Umso größer war die Neugier, welche Tricks sie uns denn verraten wollen. Hatten sie doch dem amerikanischen Zauberkünstler David Copperfield einst die Anleitung zu einem ihrer Tricks verwehrten. Woher der Sinneswandel? Wir wollen es herausfinden und machen uns auf den Weg nach Bünde.

In dem 50 000-Seelen Ort im Nordosten Nordrhein-Westfalens, zwischen Industriegebiet und Feldmark, liegt die Zauberwerkstatt der beiden Brüder. Drei große Hallen nebeneinander, und davor parken mehrere Lastwagen, von denen uns ihre Gesichter schon von weitem entgegenlächeln.

Tourleiter Kai Kolbe erwartet uns bereits. „Die beiden kommen auch gleich“, vertröstet er uns – sie verspäten sich ein wenig. „Und keine Sorge, die sind auch ganz cool bei Fragen.“ Ganz cool und mit 15-minütiger Verspätung kommen Andreas und Chris schließlich hinter einem Vorhang hervor. Wie für ihre Show sind sie betont lässig angezogen, Leder- und Jeansjacken über den T-Shirts, zerschlissene Jeans, und an den Schuhen heften Nieten. Die Haare, ihre Markenzeichen, sind perfekt gestylt – Andreas trägt sie wie Stacheln nach oben gegelt, Chris’ dunkelblonde Haare mit hellen Strähnen hängen ihm in einem langen Pony quer über das Gesicht. Nicht wie die klassischen Zauberer in Frack und Fliege, mit weißen Handschuhen und langer Gel-Matte unter einem Zylinderhut, sondern eben in einem Look, den man wohl den frühen 2000er-Jahren zuordnen kann, treten die beiden auf.

Zur Begrüßung gibt’s ein Küsschen links und rechts auf die Wange. Nach etwas Smalltalk und mehreren Witzen über den jeweils anderen Bruder führen die beiden schließlich ihre erste Illusion vor: einen simplen Kartentrick.

Andreas legt die vier Könige in eine selbstgebastelte Papierhülle und lässt uns in Gedanken einen davon auswählen. „Ihr habt an den Kreuz-König gedacht“, weissagt er. „Nein, an den Karo-König“, entgegnen wir.
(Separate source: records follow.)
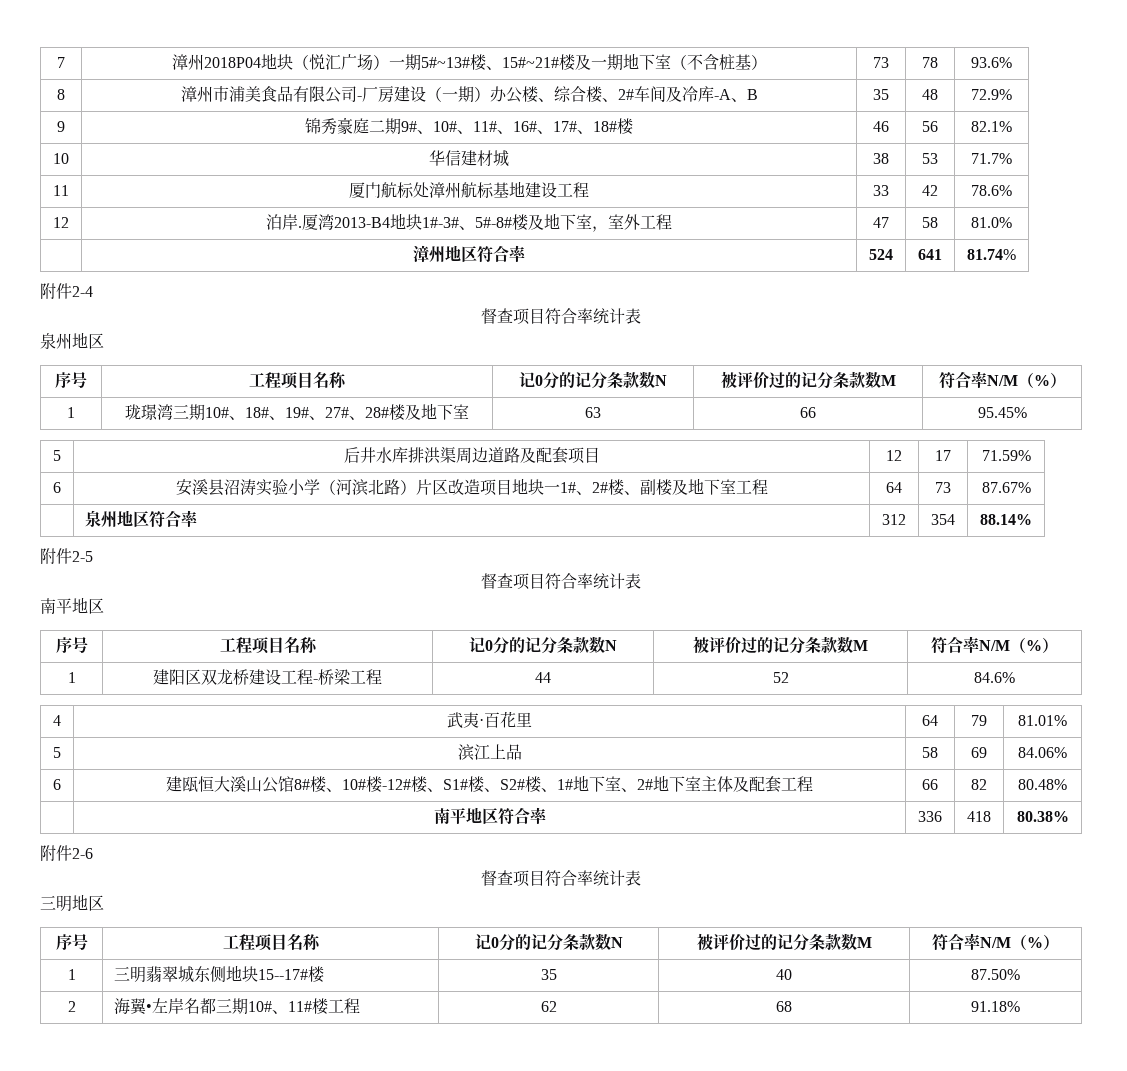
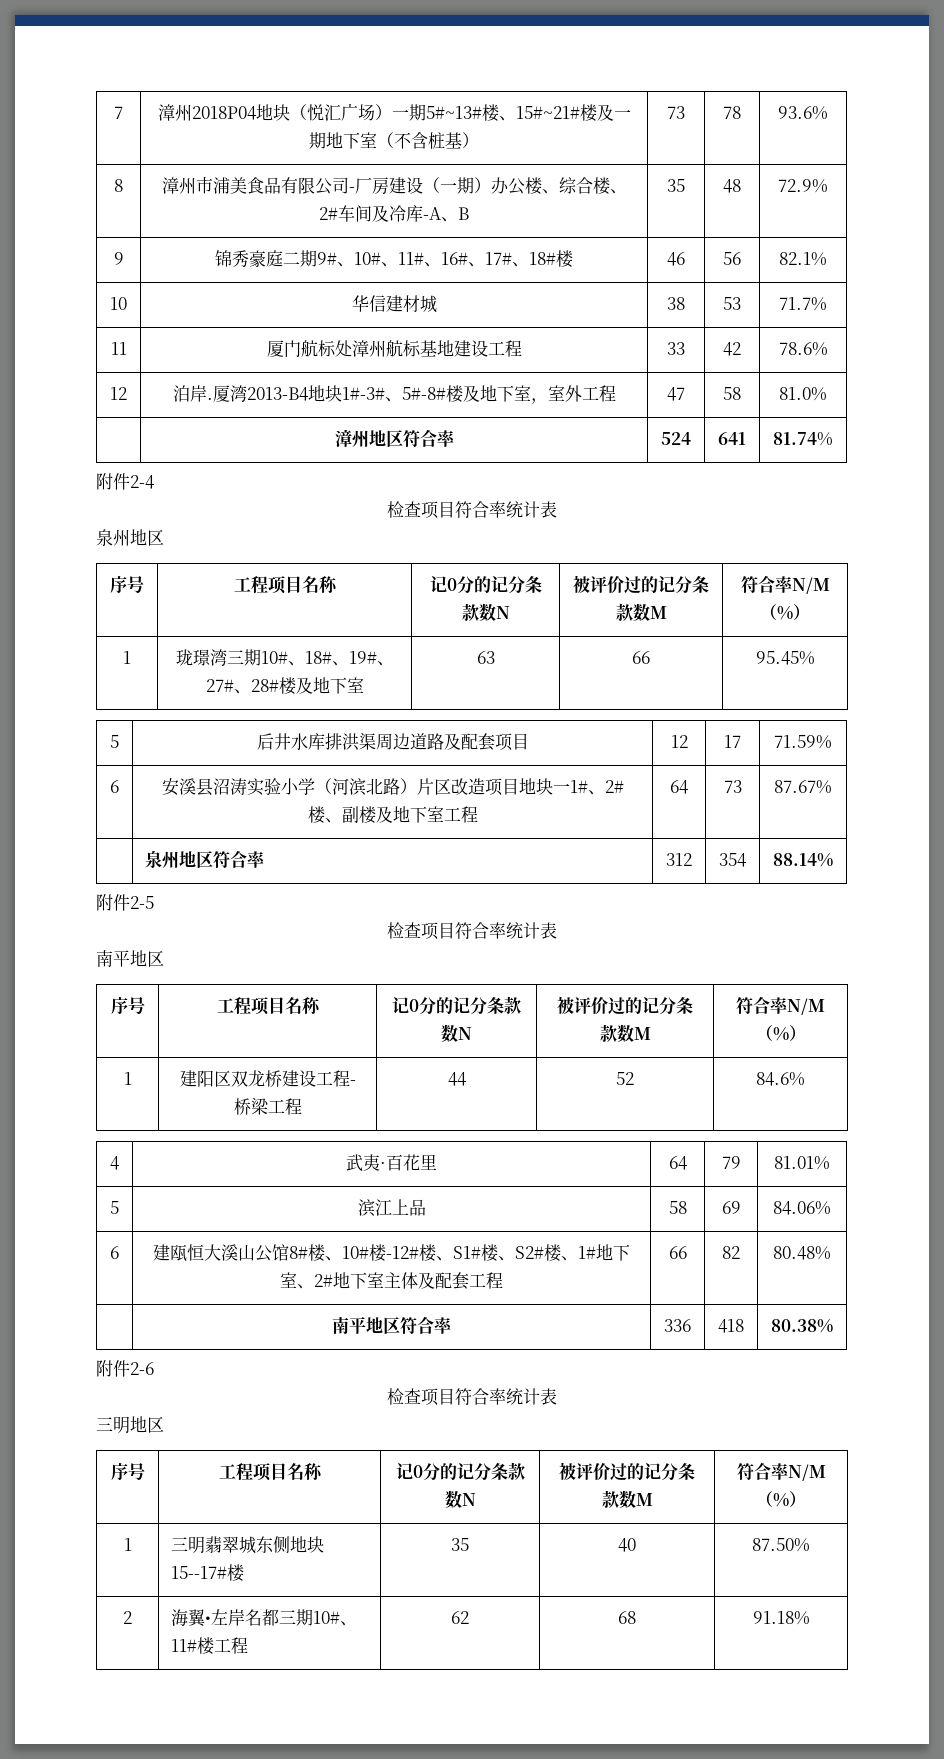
  附件2-4
- 督查项目符合率统计表
+ 检查项目符合率统计表
  附件2-5
- 督查项目符合率统计表
+ 检查项目符合率统计表
  附件2-6
- 督查项目符合率统计表
+ 检查项目符合率统计表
Mit den Worten „Ja, das wusste ich doch“ zieht Andreas die vier Karten aus der Hülle, fächert sie vor sich auf dem Tisch auf und zeigt auf die eine Karte, die falsch herum liegt – natürlich ist es ist der Karo-König. Wir sind erstmal baff. Die beiden zeigen den Trick noch zweimal – was in Magier-Kreisen eigentlich auch ein No-Go ist – aber wir kommen nicht dahinter, wie er funktioniert.

Nun also die Erklärung, das bedeutet: ACHTUNG SPOILER! Wenn Sie es nicht erfahren wollen, LESEN SIE DIESEN ABSATZ NICHT WEITER! Die Spielkarten sind manipuliert! Statt vier Königen sind auf zwei Karten überhaupt keine Motive drauf, sondern gewissermaßen zwei Rückseiten abgedruckt. Die beiden übrigen Karten zeigen jeweils zur Hälfte sowohl den Karo- also auch den Herz-König, und eben den Pik- und Kreuz-König zusammen. Wird ein König ausgewählt, dreht Andreas die Karten so zurecht, dass beim Auffächern nur der richtige König sichtbar wird. Der Rest ist – wie üblich – nur Show.

Ob die beiden vor den Shows immer noch aufgeregt sind? „Klar, da ist immer jede Menge Adrenalin im Körper“, meint Chris. Schließlich könne ja auch jederzeit etwas schief gehen. Ist denn schon mal was schief gegangen? „Außer der Frisur von meinem Bruder eigentlich nicht“, stichelt Chris weiter.

Andreas lacht kurz und erzählt dann: „Tatsächlich hat unser Eröffnungstrick in Dresden vor drei Jahren mal nicht ganz so geklappt, wie er sollte. Dabei fährt mein Bruder auf einem Motorrad aus einem überdimensionalen iPad heraus. Damals ist er aber einfach unten aus dem iPad rausgefallen – und das Motorrad auf ihn drauf.“

Chris habe dann die Show mit einem gestauchten Bein weitergeführt. „Aber das war wirklich eine der größeren Pannen. Normalerweise sind es nur so Kleinigkeiten, die sich durch etwas Improvisation wieder ausbügeln lassen“, so Andreas. Das mache die Shows aber immer wieder aufregend.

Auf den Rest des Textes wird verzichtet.